(Work to be completed):
All lines in the data bearing the string "absolute" should be identified and copied.

(Materials provided):
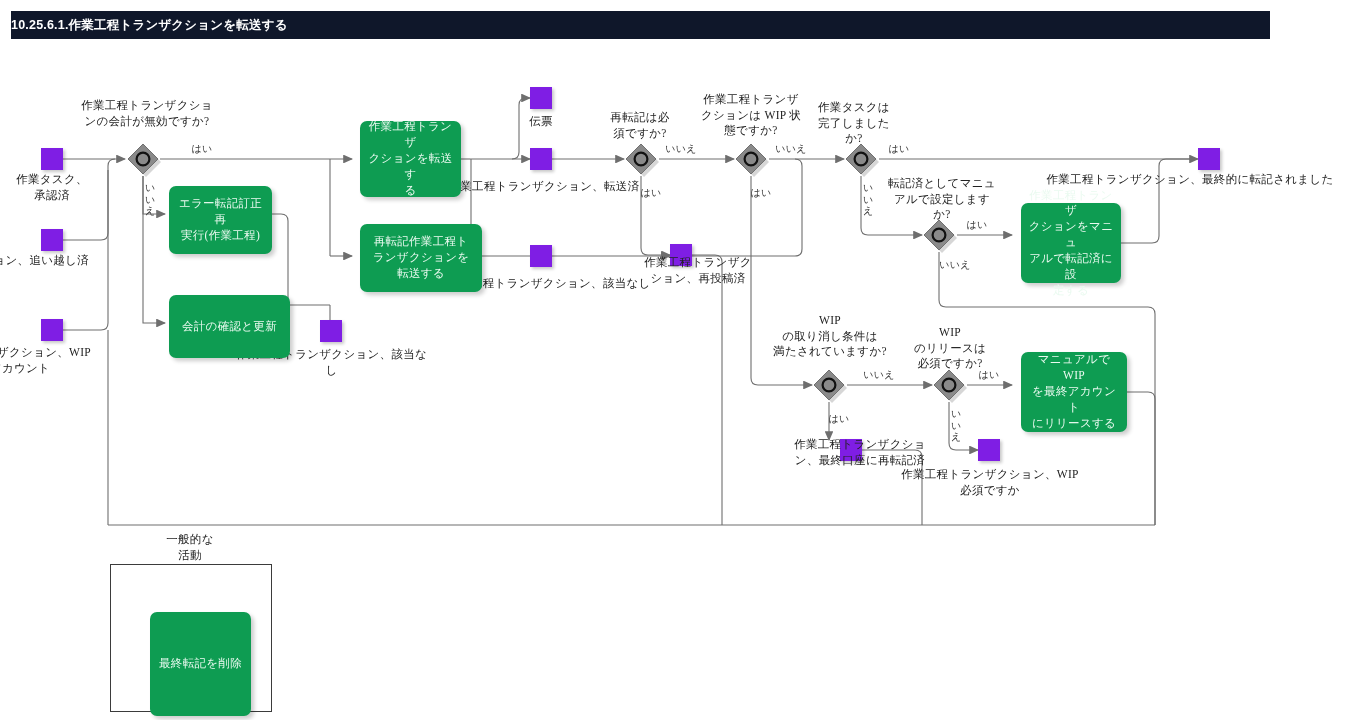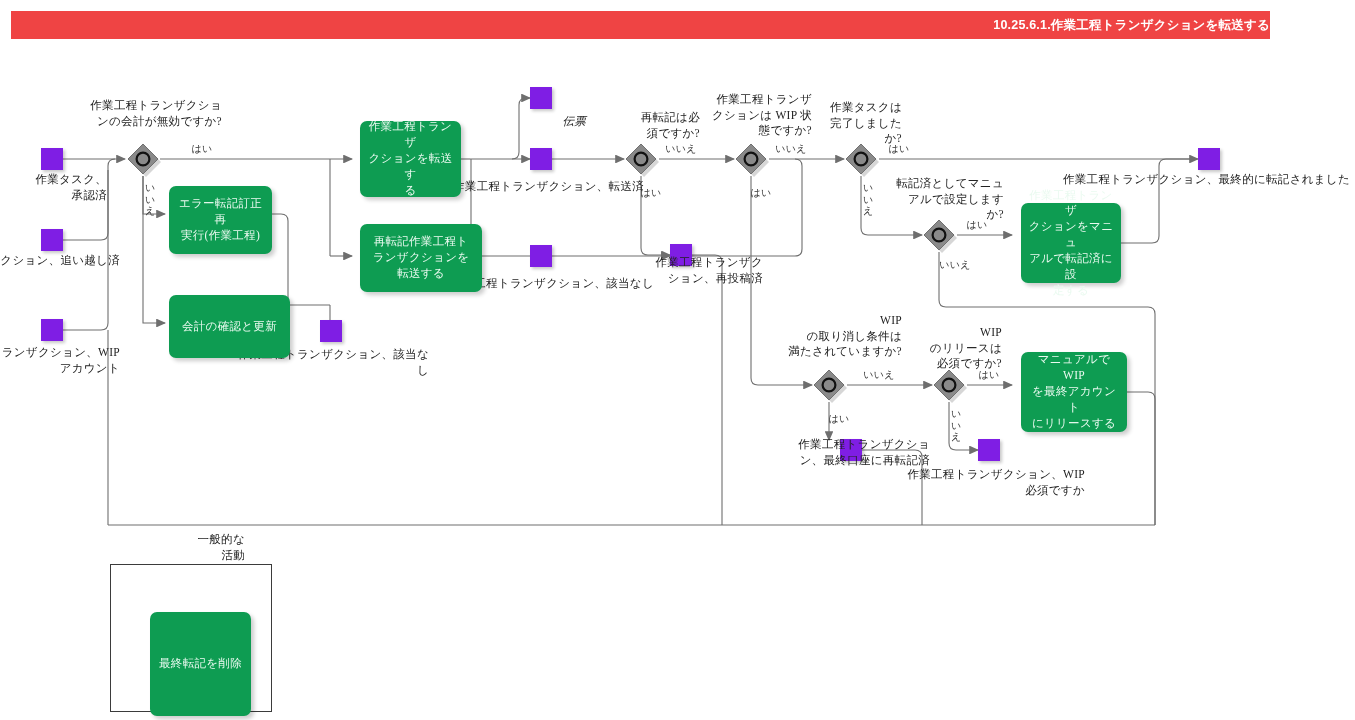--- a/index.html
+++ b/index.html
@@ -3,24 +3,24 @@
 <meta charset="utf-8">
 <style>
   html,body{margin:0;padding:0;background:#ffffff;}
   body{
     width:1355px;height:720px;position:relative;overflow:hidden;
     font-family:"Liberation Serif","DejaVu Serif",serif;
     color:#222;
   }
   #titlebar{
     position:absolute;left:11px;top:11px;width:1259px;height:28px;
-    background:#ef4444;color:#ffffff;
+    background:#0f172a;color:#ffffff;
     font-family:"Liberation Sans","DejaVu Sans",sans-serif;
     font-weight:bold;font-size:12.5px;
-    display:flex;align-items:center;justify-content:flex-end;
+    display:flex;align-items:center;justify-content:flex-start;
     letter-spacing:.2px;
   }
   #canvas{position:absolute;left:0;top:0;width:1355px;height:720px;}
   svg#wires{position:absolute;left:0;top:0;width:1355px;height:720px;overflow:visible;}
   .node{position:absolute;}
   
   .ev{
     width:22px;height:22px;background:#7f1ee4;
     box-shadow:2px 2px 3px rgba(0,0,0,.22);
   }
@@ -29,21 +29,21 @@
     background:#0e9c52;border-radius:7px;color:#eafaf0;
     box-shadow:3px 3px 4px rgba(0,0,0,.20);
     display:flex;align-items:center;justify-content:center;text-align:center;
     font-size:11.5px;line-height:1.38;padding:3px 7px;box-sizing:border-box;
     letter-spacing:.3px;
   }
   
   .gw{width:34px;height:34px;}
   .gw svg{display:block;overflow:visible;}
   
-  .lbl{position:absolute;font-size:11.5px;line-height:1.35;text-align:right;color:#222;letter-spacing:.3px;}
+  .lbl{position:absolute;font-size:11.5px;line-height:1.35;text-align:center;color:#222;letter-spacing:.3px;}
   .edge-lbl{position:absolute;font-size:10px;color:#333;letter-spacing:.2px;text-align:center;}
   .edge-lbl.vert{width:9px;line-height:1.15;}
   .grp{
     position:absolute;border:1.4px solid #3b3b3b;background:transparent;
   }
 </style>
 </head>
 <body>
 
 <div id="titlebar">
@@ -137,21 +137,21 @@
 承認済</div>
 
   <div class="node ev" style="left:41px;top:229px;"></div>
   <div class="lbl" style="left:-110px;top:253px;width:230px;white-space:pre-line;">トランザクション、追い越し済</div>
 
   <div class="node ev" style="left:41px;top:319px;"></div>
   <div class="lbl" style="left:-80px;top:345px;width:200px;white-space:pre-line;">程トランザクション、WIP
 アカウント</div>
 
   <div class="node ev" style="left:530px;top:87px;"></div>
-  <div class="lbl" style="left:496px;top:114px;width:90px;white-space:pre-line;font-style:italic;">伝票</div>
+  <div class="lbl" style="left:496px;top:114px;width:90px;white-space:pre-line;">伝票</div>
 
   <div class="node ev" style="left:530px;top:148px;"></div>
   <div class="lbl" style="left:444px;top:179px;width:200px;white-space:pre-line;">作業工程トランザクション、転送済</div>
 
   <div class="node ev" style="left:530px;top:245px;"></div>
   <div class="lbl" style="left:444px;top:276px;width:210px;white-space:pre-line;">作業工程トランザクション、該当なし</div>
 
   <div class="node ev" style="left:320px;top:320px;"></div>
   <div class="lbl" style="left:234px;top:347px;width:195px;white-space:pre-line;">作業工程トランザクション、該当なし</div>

* * *

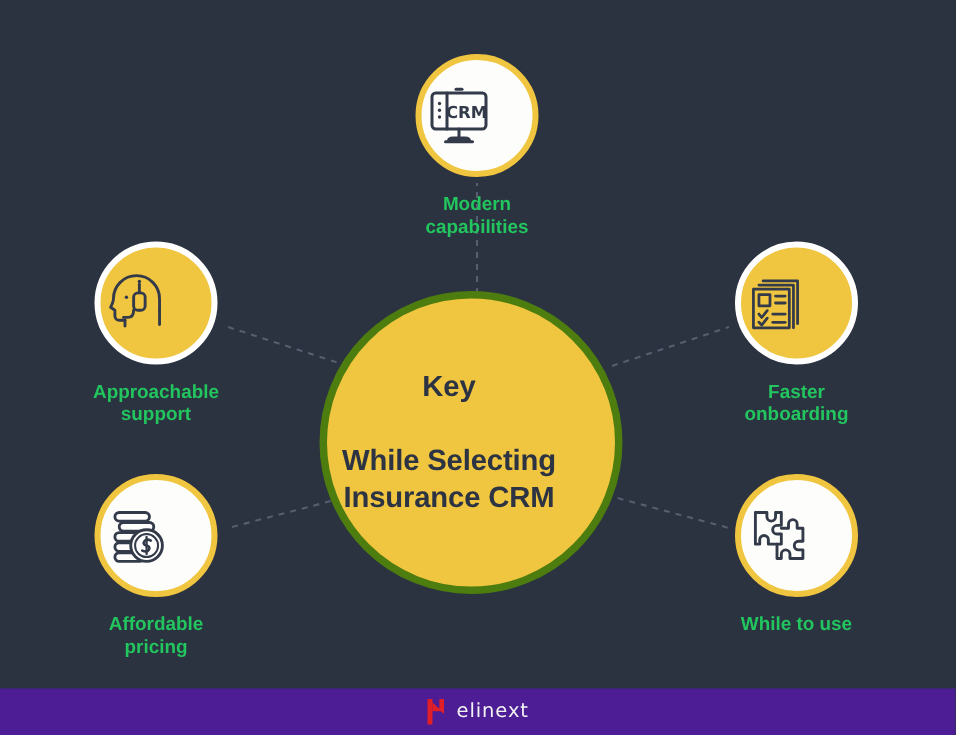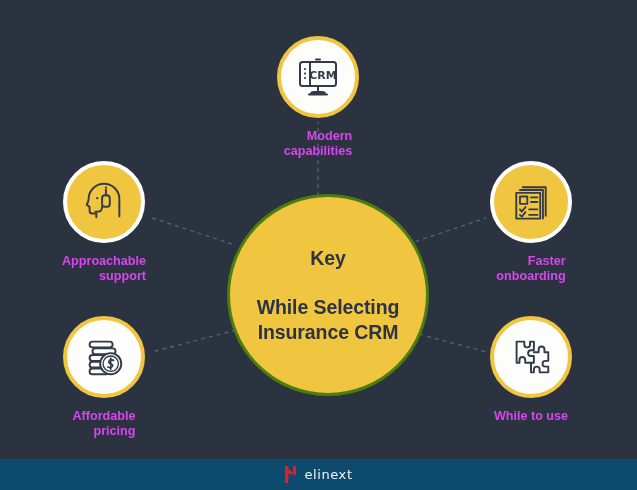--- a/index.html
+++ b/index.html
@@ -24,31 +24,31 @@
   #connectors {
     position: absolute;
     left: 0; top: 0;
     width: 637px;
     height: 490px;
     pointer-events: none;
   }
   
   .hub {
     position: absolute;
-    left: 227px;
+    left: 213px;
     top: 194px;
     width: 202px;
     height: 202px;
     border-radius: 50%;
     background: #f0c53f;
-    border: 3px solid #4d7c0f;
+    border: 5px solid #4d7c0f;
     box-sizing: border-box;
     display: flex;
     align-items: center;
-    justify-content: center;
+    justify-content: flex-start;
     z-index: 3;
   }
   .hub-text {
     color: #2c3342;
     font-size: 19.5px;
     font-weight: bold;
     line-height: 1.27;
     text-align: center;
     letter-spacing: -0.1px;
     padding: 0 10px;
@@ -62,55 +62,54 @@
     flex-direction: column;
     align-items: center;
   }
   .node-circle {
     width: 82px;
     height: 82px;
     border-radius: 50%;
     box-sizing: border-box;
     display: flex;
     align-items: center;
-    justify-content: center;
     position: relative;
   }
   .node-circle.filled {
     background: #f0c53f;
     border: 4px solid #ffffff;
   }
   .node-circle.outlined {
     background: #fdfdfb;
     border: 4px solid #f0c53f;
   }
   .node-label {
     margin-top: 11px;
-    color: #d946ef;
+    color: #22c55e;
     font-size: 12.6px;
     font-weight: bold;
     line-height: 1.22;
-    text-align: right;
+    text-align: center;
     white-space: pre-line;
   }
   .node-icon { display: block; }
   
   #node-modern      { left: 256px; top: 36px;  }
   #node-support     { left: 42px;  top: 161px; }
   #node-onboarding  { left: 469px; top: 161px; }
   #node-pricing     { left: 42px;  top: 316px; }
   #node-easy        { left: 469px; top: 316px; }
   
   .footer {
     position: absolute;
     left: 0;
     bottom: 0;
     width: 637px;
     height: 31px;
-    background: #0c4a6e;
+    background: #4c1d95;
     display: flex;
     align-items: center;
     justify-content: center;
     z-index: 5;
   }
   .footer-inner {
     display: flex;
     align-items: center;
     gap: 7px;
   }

(Written answer):
     position:absolute;left:11px;top:11px;width:1259px;height:28px;
   #canvas{position:absolute;left:0;top:0;width:1355px;height:720px;}
   svg#wires{position:absolute;left:0;top:0;width:1355px;height:720px;overflow:visible;}
   .node{position:absolute;}
-  .lbl{position:absolute;font-size:11.5px;line-height:1.35;text-align:right;color:#222;letter-spacing:.3px;}
+  .lbl{position:absolute;font-size:11.5px;line-height:1.35;text-align:center;color:#222;letter-spacing:.3px;}
   .edge-lbl{position:absolute;font-size:10px;color:#333;letter-spacing:.2px;text-align:center;}
     position:absolute;border:1.4px solid #3b3b3b;background:transparent;
     position: absolute;
     position: absolute;
     position: absolute;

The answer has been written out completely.